What is ESG?
ESG stands for “Environmental, Social and Governance” - a broad set of issues which underpin the move away from a “profit-at-all-costs” model, to a model that considers the longer term impact of a business’s actions on all of its stakeholders (particularly people and planet).
Or, more bluntly, it’s shorthand for a way in which all businesses can be “better” citizens.
Why is it suddenly so important?
The drive for a better ESG performance is coming from a variety of stakeholders. Your customers may be looking increasingly to buy from more sustainable businesses. Your employees increasingly want to work for organisations that do more than just make money. Your investors and lenders already recognise that a business with a strong ESG track record is likely to be a better credit or investment risk in the longer term. And government and regulators are looking increasingly at using regulations to drive businesses towards making change.

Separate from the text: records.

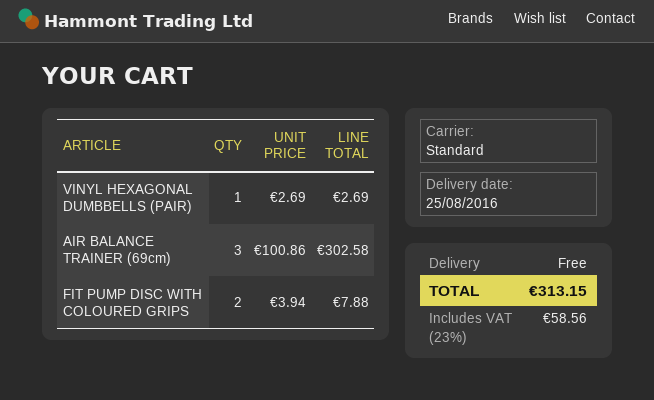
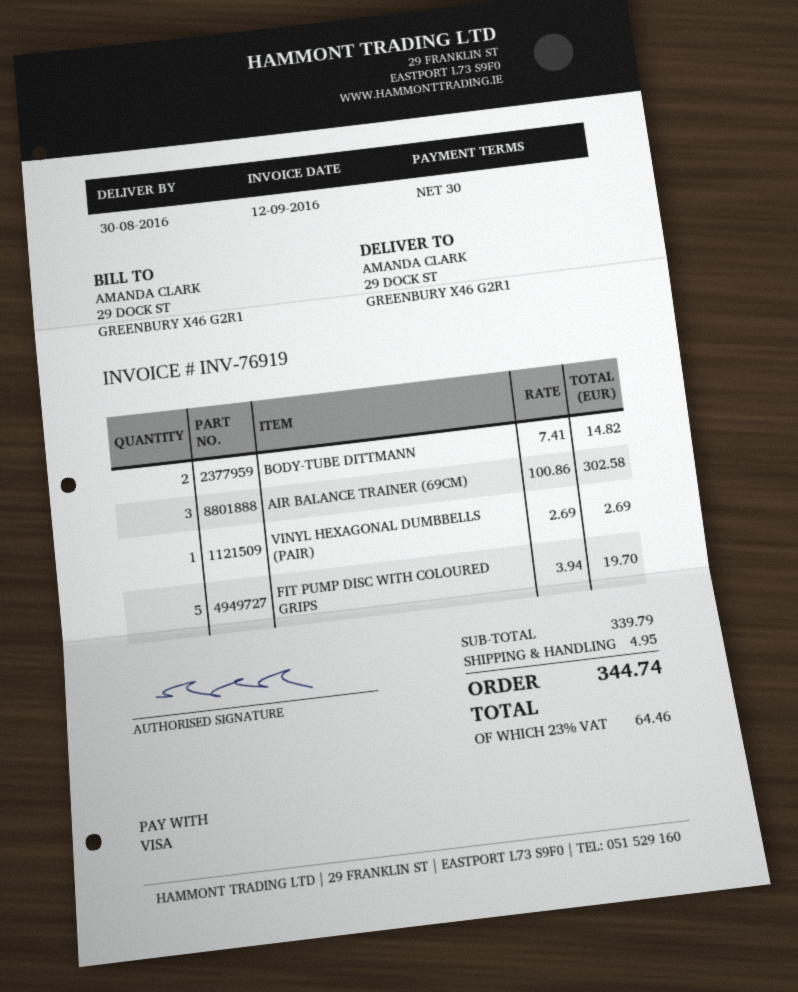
delivery date: 2016-08-25 -> 2016-08-30
FIT PUMP DISC WITH COLOURED GRIPS: 2 x 3.94 = 7.88 -> 5 x 3.94 = 19.70
BODY-TUBE DITTMANN: none -> 2 x 7.41 = 14.82
shipping: 0.00 -> 4.95
tax: 23% = 58.56 -> 23% = 64.46
total: 313.15 -> 344.74

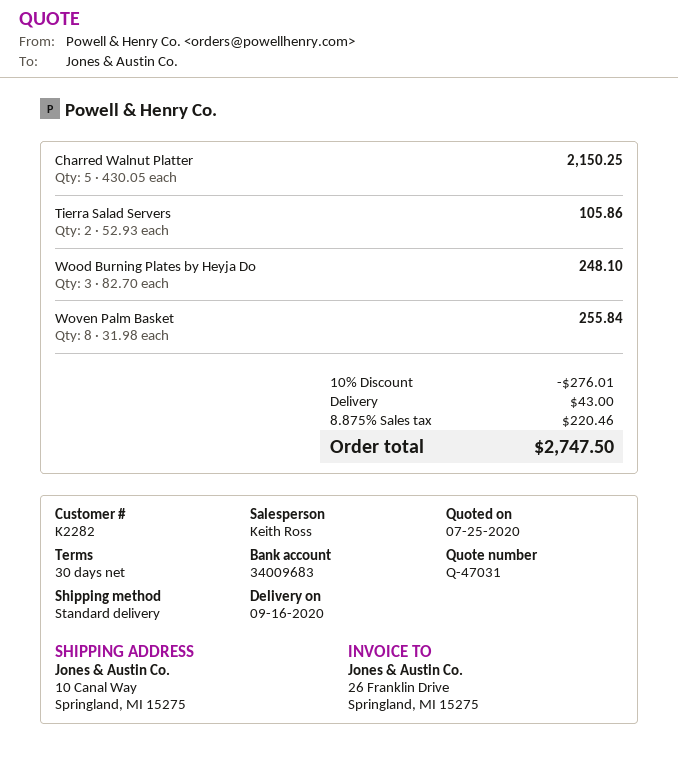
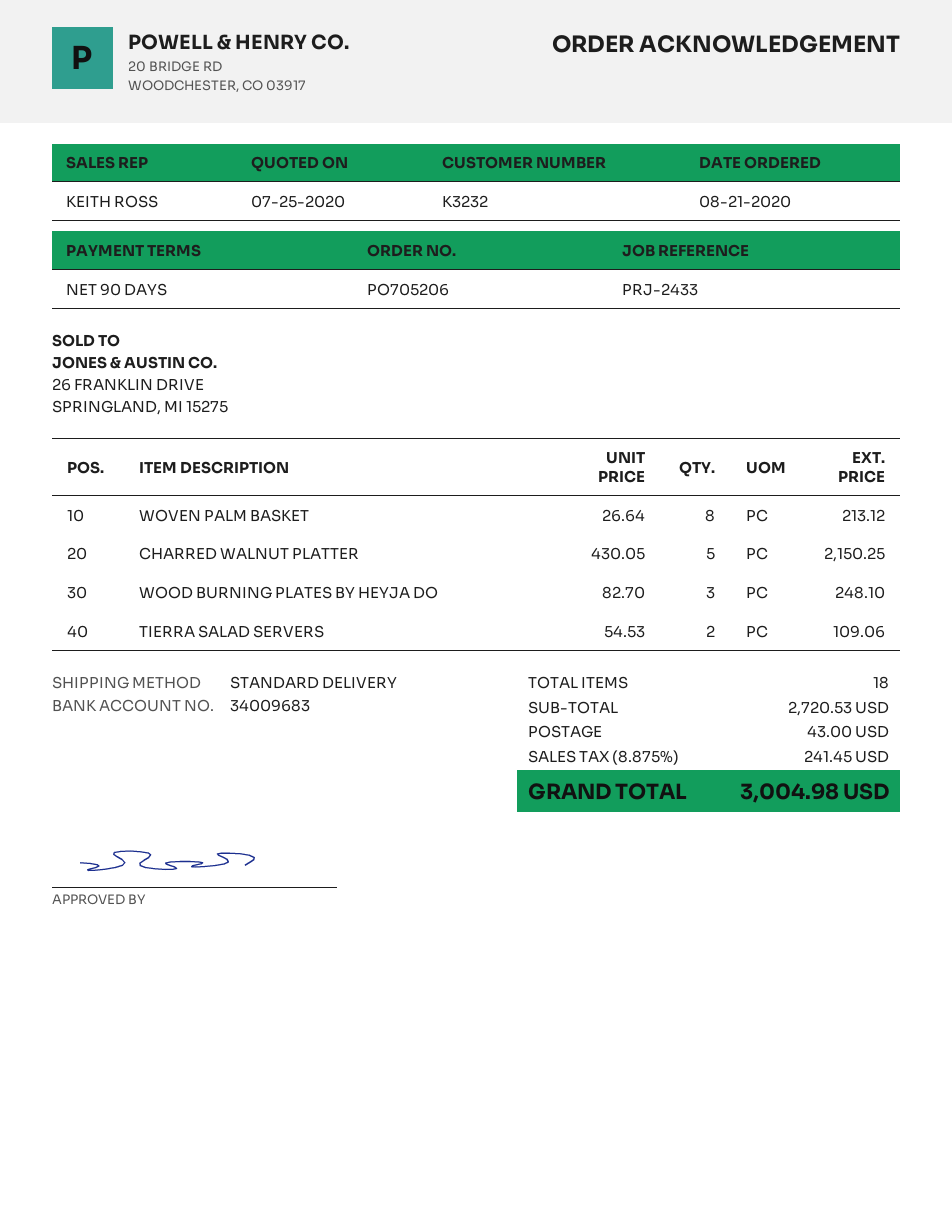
payment terms: 30 days -> 90 days
customer number: K2282 -> K3232
Tierra Salad Servers: 2 x 52.93 = 105.86 -> 2 x 54.53 = 109.06
Woven Palm Basket: 8 x 31.98 = 255.84 -> 8 x 26.64 = 213.12
discount: 10% = 276.01 -> none
tax: 8.875% = 220.46 -> 8.875% = 241.45
total: 2747.50 -> 3004.98

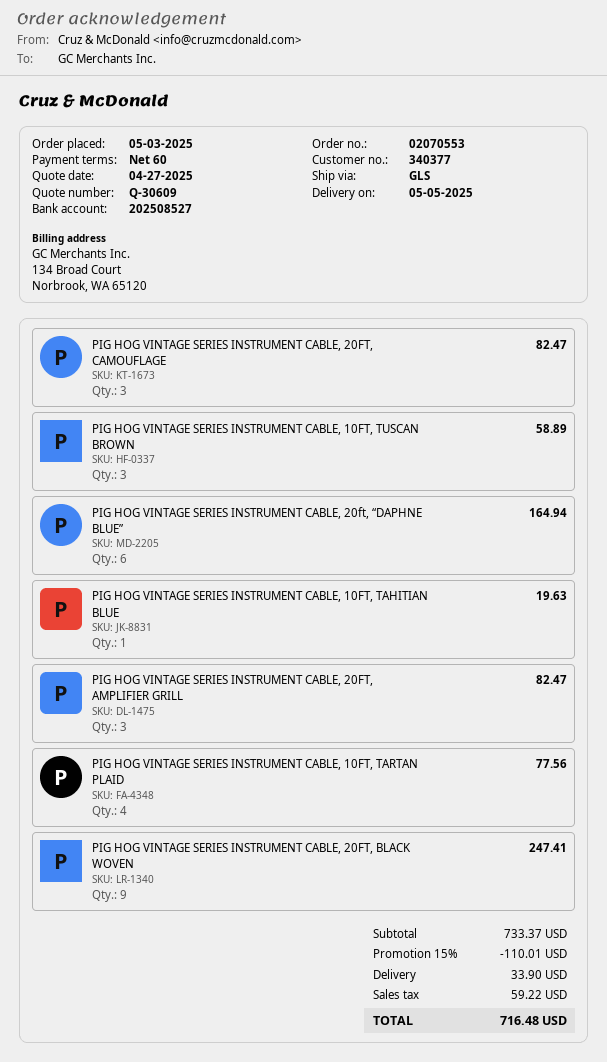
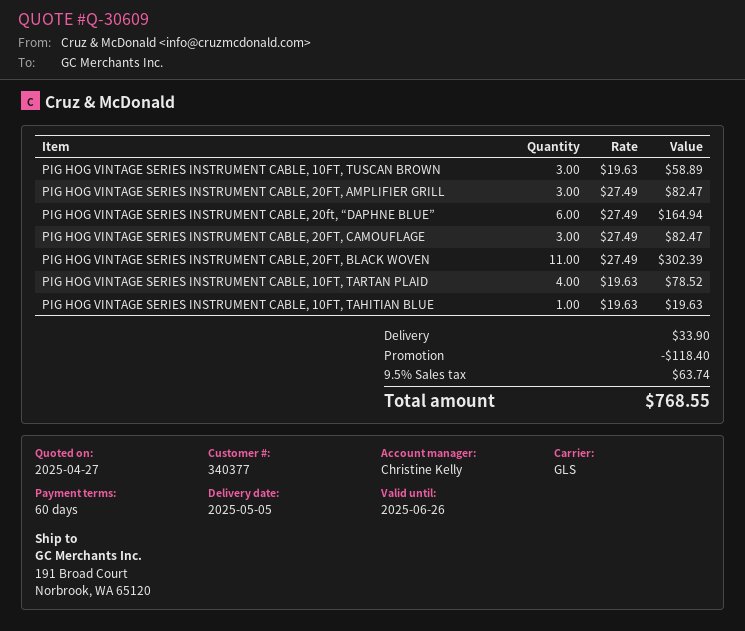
PIG HOG VINTAGE SERIES INSTRUMENT CABLE, 10FT, TARTAN PLAID: 4 for 77.56 -> 4 for 78.52
PIG HOG VINTAGE SERIES INSTRUMENT CABLE, 20FT, BLACK WOVEN: 9 for 247.41 -> 11 for 302.39
discount: 110.01 -> 118.40
tax: 59.22 -> 63.74
total: 716.48 -> 768.55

How will it impact on my business?
This is not just something that only affects the largest businesses, or businesses in sectors that may be heavy energy consumers. If you are already facing these issues now or, if you’re not yet, likelihood is you will soon. So businesses that don’t start embedding ESG into the way they do things risk, in the longer term, losing customers, or people, or even funding. Which illustrates why ESG is about long term financial (not just environmental) sustainability.
What should I do about it?
Your ESG strategy has to be proportionate to the scale and size of your business, and meet the needs of your key stakeholders. But any action, however small, is a step in the right direction. If you want to get started on your ESG “journey”, here are a few ideas:
- Figure out where you are now – maybe do some form of audit around ESG – so you know what you’re doing well, and where you could improve
- Speak to your key customers – that way you can gauge what it is they are looking for in their suppliers
- Engage with your staff – they are key to your business, they’ll be very keen to help, and they will have some great ideas. Staff engagement makes it much more likely that your ESG strategy will work
- Look at your policies in areas such as environment, diversity and inclusion, anti-corruption or modern slavery, and ask yourselves what more you can do to improve them
- Set a (realistic and credible) target for carbon net zero
- Start to report on what you’re doing – whether it’s an annual report, a page on your website, or a just a social media feed, your people and your customers will want to know how you’re developing your ESG strategy, and to share in your successes
- Choose the low hanging fruit and start to make improvements now - don’t wait for a fully developed “perfect” strategy
ESG is not a fad – this is an irreversible shift in the way we think about, and do, business.
But if you get this right, your business is more likely to recruit and retain the best people, more likely to keep and grow its customer base, more likely to be able to attract funding to grow, and more likely to make a difference (in the right way).